ABOUT THIS TASK: A faithful, word-for-word copy of the data below is required, without pictures.

MATERIAL SUPPLIED:

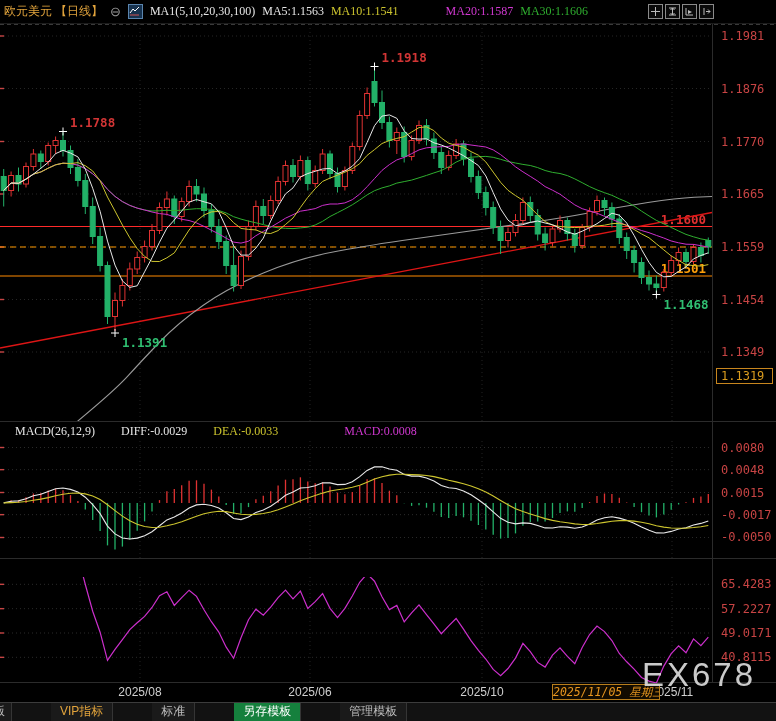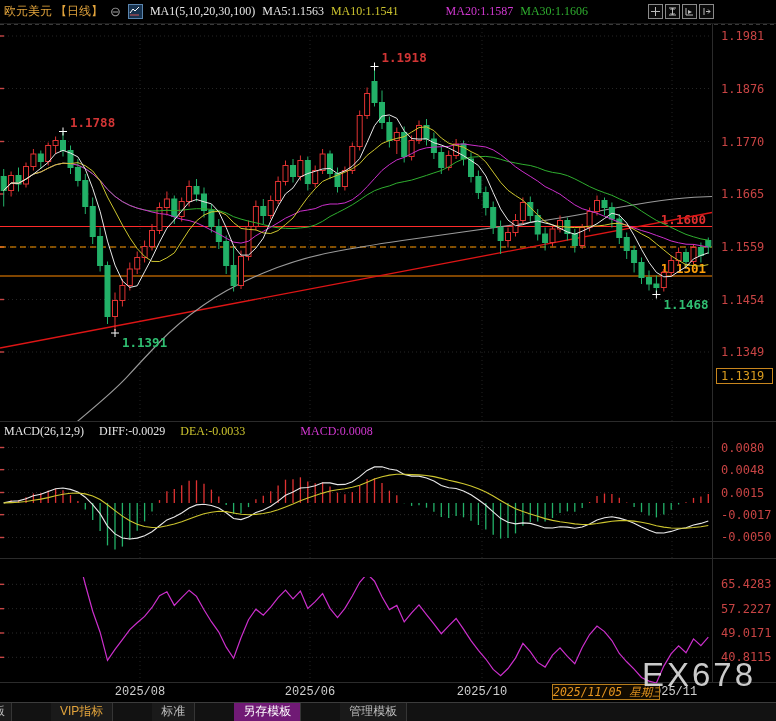--- a/index.html
+++ b/index.html
@@ -21,7 +21,7 @@
   .circ-icon{color:#9a9a9a;font-size:13px;line-height:13px;}
   .chart-ic{width:13px;height:13px;background:#16324f;border:1px solid #5a84ad;}
   
-  .pane-header{position:absolute;left:4px;font-size:12px;white-space:nowrap;display:flex;gap:15px;z-index:4;}
+  .pane-header{position:absolute;left:15px;font-size:12px;white-space:nowrap;display:flex;gap:26px;z-index:4;}
   #macd-header{top:424px;}
   #rsi-header{top:561px;}
   

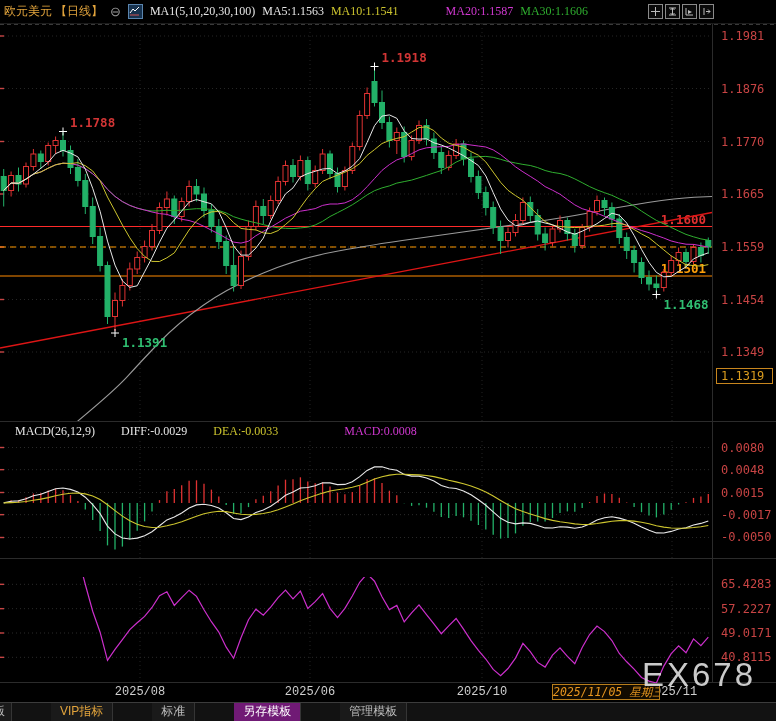--- a/index.html
+++ b/index.html
@@ -29,7 +29,7 @@
   
   #date-row{position:absolute;top:683px;left:0;width:776px;height:19px;z-index:1;}
   .month{position:absolute;top:2px;color:#cfcfcf;font-size:12px;transform:translateX(-50%);
-         font-family:Liberation Mono, monospace;text-align:center;}
+         font-family:Liberation Sans, sans-serif;text-align:center;}
   #cursor-box{position:absolute;left:552px;top:1px;width:106px;height:14px;border:1px solid #b97e1b;
          background:#120b00;color:#e8961e;font-size:11.5px;line-height:14px;text-align:center;z-index:2;
          font-family:"DejaVu Sans Mono",monospace;white-space:nowrap;overflow:hidden;font-style:italic;}

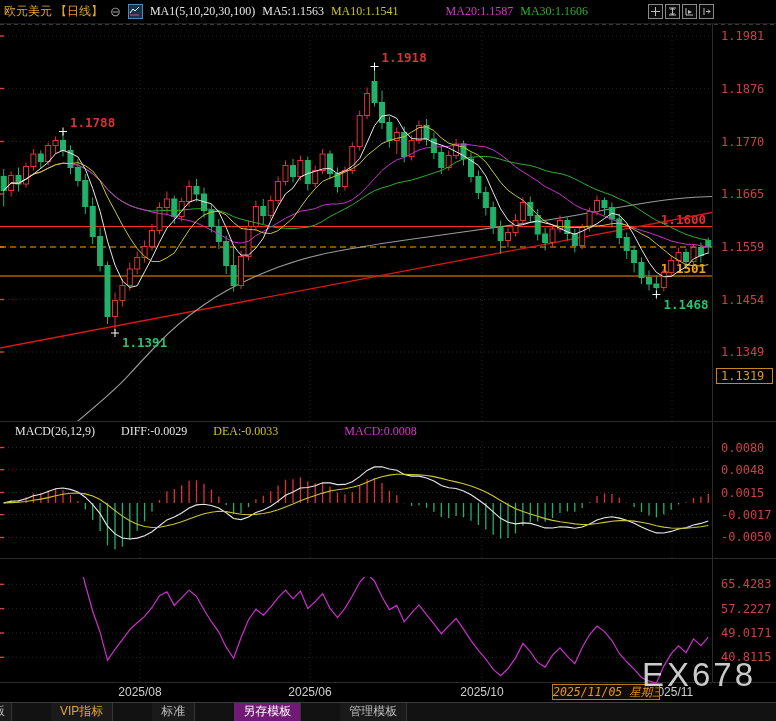--- a/index.html
+++ b/index.html
@@ -39,7 +39,7 @@
   #tabbar{position:absolute;top:702px;left:0;width:776px;height:19px;background:#121212;
          border-top:1px solid #3c3c3c;display:flex;font-size:12px;align-items:stretch;z-index:5;gap:39px;}
   .tab{padding:0 9px;line-height:17px;border-right:1px solid #353535;color:#bdbdbd;background:#1a1a1a;}
-  .tab.sel{background:#701a75;color:#ffffff;}
+  .tab.sel{background:#15803d;color:#ffffff;}
   .tab.vip{color:#e2a43c;}
   .tab.partial{width:9px;padding:0 2px 0 0;overflow:hidden;text-indent:-7px;}
 </style>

RESPONSE TO THE TASK:
--- a/index.html
+++ b/index.html
@@ -21,7 +21,7 @@
   .circ-icon{color:#9a9a9a;font-size:13px;line-height:13px;}
   .chart-ic{width:13px;height:13px;background:#16324f;border:1px solid #5a84ad;}
   
-  .pane-header{position:absolute;left:4px;font-size:12px;white-space:nowrap;display:flex;gap:15px;z-index:4;}
+  .pane-header{position:absolute;left:15px;font-size:12px;white-space:nowrap;display:flex;gap:26px;z-index:4;}
   #macd-header{top:424px;}
   #rsi-header{top:561px;}
   

--- a/index.html
+++ b/index.html
@@ -29,7 +29,7 @@
   
   #date-row{position:absolute;top:683px;left:0;width:776px;height:19px;z-index:1;}
   .month{position:absolute;top:2px;color:#cfcfcf;font-size:12px;transform:translateX(-50%);
-         font-family:Liberation Mono, monospace;text-align:center;}
+         font-family:Liberation Sans, sans-serif;text-align:center;}
   #cursor-box{position:absolute;left:552px;top:1px;width:106px;height:14px;border:1px solid #b97e1b;
          background:#120b00;color:#e8961e;font-size:11.5px;line-height:14px;text-align:center;z-index:2;
          font-family:"DejaVu Sans Mono",monospace;white-space:nowrap;overflow:hidden;font-style:italic;}

--- a/index.html
+++ b/index.html
@@ -39,7 +39,7 @@
   #tabbar{position:absolute;top:702px;left:0;width:776px;height:19px;background:#121212;
          border-top:1px solid #3c3c3c;display:flex;font-size:12px;align-items:stretch;z-index:5;gap:39px;}
   .tab{padding:0 9px;line-height:17px;border-right:1px solid #353535;color:#bdbdbd;background:#1a1a1a;}
-  .tab.sel{background:#701a75;color:#ffffff;}
+  .tab.sel{background:#15803d;color:#ffffff;}
   .tab.vip{color:#e2a43c;}
   .tab.partial{width:9px;padding:0 2px 0 0;overflow:hidden;text-indent:-7px;}
 </style>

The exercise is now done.